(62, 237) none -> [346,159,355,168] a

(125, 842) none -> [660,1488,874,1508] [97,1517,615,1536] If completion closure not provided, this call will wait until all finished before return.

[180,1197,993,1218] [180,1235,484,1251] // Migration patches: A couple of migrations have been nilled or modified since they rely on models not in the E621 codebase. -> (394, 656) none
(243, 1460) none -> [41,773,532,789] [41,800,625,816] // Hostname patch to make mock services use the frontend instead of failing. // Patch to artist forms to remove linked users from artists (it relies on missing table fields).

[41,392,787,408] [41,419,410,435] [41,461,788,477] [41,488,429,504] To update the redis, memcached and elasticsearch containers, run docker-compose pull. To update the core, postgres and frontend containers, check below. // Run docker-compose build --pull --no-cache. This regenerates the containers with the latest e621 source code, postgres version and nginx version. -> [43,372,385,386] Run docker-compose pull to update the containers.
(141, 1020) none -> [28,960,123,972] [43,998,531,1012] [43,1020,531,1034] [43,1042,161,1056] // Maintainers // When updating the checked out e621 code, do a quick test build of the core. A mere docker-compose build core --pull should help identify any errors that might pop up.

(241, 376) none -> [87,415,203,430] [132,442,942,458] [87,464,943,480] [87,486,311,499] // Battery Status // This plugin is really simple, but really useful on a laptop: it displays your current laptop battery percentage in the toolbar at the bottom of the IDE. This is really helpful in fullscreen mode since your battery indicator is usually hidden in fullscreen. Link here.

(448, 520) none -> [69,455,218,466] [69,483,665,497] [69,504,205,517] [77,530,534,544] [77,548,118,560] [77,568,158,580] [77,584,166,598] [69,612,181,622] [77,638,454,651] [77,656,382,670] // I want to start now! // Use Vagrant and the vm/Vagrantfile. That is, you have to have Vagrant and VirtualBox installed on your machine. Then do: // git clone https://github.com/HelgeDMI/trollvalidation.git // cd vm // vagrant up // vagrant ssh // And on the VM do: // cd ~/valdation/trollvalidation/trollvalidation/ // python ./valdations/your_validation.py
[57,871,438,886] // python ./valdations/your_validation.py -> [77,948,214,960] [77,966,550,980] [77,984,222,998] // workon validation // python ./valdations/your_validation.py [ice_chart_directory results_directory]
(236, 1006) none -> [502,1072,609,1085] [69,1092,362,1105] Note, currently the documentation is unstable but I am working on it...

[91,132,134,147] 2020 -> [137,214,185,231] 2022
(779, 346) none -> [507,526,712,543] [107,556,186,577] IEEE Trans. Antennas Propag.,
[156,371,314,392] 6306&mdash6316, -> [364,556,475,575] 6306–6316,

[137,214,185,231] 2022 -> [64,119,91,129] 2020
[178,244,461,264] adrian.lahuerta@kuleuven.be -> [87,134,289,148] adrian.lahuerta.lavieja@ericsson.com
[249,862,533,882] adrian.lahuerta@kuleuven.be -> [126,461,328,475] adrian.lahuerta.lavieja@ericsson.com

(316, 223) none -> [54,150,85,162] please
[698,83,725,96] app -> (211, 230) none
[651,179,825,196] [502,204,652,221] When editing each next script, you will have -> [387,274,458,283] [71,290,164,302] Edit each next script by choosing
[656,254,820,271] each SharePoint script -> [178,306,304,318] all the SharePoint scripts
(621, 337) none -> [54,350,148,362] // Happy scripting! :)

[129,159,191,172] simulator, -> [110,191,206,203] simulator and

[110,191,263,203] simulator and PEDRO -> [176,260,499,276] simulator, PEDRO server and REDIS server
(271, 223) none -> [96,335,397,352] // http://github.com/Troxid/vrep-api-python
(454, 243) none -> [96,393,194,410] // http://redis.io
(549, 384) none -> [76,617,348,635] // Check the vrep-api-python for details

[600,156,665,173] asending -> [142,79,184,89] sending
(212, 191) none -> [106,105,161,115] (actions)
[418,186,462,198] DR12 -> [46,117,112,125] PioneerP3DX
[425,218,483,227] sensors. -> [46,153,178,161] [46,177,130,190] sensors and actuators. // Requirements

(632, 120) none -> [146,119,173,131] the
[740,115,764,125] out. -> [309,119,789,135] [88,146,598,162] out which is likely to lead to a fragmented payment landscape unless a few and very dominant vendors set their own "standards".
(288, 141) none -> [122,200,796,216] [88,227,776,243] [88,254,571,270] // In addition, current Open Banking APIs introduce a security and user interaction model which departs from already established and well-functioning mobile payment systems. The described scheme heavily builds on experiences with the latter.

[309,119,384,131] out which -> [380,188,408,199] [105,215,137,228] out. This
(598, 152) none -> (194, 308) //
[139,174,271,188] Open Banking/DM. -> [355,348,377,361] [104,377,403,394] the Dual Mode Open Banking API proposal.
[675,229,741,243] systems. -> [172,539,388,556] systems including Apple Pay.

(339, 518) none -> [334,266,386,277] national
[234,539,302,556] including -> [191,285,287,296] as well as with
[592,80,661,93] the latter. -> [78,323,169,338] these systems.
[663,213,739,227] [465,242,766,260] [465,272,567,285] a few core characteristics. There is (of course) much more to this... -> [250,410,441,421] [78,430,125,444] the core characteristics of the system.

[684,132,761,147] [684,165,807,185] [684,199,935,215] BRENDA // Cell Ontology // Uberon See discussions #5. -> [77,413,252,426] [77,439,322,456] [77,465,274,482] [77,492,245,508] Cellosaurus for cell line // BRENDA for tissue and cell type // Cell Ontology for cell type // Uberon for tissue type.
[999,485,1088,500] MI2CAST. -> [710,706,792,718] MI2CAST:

Assignment: Retype only the lines running from the top of the listing to the line that holds "[180,1197,993,1218] [180,1235,484,1251] //", both ends included.

Exercise output:
(62, 237) none -> [346,159,355,168] a

(125, 842) none -> [660,1488,874,1508] [97,1517,615,1536] If completion closure not provided, this call will wait until all finished before return.

[180,1197,993,1218] [180,1235,484,1251] // Migration patches: A couple of migrations have been nilled or modified since they rely on models not in the E621 codebase. -> (394, 656) none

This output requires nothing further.